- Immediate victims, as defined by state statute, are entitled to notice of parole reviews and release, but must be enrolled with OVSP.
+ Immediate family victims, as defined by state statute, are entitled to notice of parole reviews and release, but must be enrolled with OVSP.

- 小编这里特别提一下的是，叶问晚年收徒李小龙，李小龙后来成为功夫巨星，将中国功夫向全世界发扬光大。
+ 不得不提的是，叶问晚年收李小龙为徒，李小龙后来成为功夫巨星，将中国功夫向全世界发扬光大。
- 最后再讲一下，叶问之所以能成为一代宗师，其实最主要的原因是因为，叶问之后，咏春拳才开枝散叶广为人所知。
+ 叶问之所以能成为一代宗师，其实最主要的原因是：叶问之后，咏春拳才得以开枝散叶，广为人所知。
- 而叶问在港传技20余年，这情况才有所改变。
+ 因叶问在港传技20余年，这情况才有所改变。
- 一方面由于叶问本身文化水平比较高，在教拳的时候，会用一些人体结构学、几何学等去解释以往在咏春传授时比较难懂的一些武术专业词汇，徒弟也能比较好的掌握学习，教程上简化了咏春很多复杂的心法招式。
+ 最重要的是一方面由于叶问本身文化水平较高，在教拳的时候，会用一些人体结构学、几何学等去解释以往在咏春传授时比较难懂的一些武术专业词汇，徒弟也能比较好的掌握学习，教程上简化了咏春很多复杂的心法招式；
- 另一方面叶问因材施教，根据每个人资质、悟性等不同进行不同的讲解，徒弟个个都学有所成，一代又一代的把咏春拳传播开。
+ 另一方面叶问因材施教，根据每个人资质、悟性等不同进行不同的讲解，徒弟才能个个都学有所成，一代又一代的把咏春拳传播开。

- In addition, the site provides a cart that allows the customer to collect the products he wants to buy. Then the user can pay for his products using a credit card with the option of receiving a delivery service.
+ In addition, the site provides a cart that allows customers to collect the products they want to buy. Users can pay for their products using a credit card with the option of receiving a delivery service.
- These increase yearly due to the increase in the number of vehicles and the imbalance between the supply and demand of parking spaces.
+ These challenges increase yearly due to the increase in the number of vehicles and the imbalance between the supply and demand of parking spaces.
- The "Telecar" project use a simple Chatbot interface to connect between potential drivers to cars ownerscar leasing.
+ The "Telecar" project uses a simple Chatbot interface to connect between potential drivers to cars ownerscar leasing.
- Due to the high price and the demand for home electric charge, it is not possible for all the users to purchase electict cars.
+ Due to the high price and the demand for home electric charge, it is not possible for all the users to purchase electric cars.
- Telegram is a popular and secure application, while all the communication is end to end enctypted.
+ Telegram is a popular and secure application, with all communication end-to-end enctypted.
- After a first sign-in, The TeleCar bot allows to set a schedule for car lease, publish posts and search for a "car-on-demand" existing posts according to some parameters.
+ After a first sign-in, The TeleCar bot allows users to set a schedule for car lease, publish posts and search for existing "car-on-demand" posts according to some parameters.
□ □ □ □ □
▶ INSTRUCTIONS TO FOLLOW:
Write down the full listing again, exactly.

▶ TASK RESULT:
- Immediate victims, as defined by state statute, are entitled to notice of parole reviews and release, but must be enrolled with OVSP.
+ Immediate family victims, as defined by state statute, are entitled to notice of parole reviews and release, but must be enrolled with OVSP.

- 小编这里特别提一下的是，叶问晚年收徒李小龙，李小龙后来成为功夫巨星，将中国功夫向全世界发扬光大。
+ 不得不提的是，叶问晚年收李小龙为徒，李小龙后来成为功夫巨星，将中国功夫向全世界发扬光大。
- 最后再讲一下，叶问之所以能成为一代宗师，其实最主要的原因是因为，叶问之后，咏春拳才开枝散叶广为人所知。
+ 叶问之所以能成为一代宗师，其实最主要的原因是：叶问之后，咏春拳才得以开枝散叶，广为人所知。
- 而叶问在港传技20余年，这情况才有所改变。
+ 因叶问在港传技20余年，这情况才有所改变。
- 一方面由于叶问本身文化水平比较高，在教拳的时候，会用一些人体结构学、几何学等去解释以往在咏春传授时比较难懂的一些武术专业词汇，徒弟也能比较好的掌握学习，教程上简化了咏春很多复杂的心法招式。
+ 最重要的是一方面由于叶问本身文化水平较高，在教拳的时候，会用一些人体结构学、几何学等去解释以往在咏春传授时比较难懂的一些武术专业词汇，徒弟也能比较好的掌握学习，教程上简化了咏春很多复杂的心法招式；
- 另一方面叶问因材施教，根据每个人资质、悟性等不同进行不同的讲解，徒弟个个都学有所成，一代又一代的把咏春拳传播开。
+ 另一方面叶问因材施教，根据每个人资质、悟性等不同进行不同的讲解，徒弟才能个个都学有所成，一代又一代的把咏春拳传播开。

- In addition, the site provides a cart that allows the customer to collect the products he wants to buy. Then the user can pay for his products using a credit card with the option of receiving a delivery service.
+ In addition, the site provides a cart that allows customers to collect the products they want to buy. Users can pay for their products using a credit card with the option of receiving a delivery service.
- These increase yearly due to the increase in the number of vehicles and the imbalance between the supply and demand of parking spaces.
+ These challenges increase yearly due to the increase in the number of vehicles and the imbalance between the supply and demand of parking spaces.
- The "Telecar" project use a simple Chatbot interface to connect between potential drivers to cars ownerscar leasing.
+ The "Telecar" project uses a simple Chatbot interface to connect between potential drivers to cars ownerscar leasing.
- Due to the high price and the demand for home electric charge, it is not possible for all the users to purchase electict cars.
+ Due to the high price and the demand for home electric charge, it is not possible for all the users to purchase electric cars.
- Telegram is a popular and secure application, while all the communication is end to end enctypted.
+ Telegram is a popular and secure application, with all communication end-to-end enctypted.
- After a first sign-in, The TeleCar bot allows to set a schedule for car lease, publish posts and search for a "car-on-demand" existing posts according to some parameters.
+ After a first sign-in, The TeleCar bot allows users to set a schedule for car lease, publish posts and search for existing "car-on-demand" posts according to some parameters.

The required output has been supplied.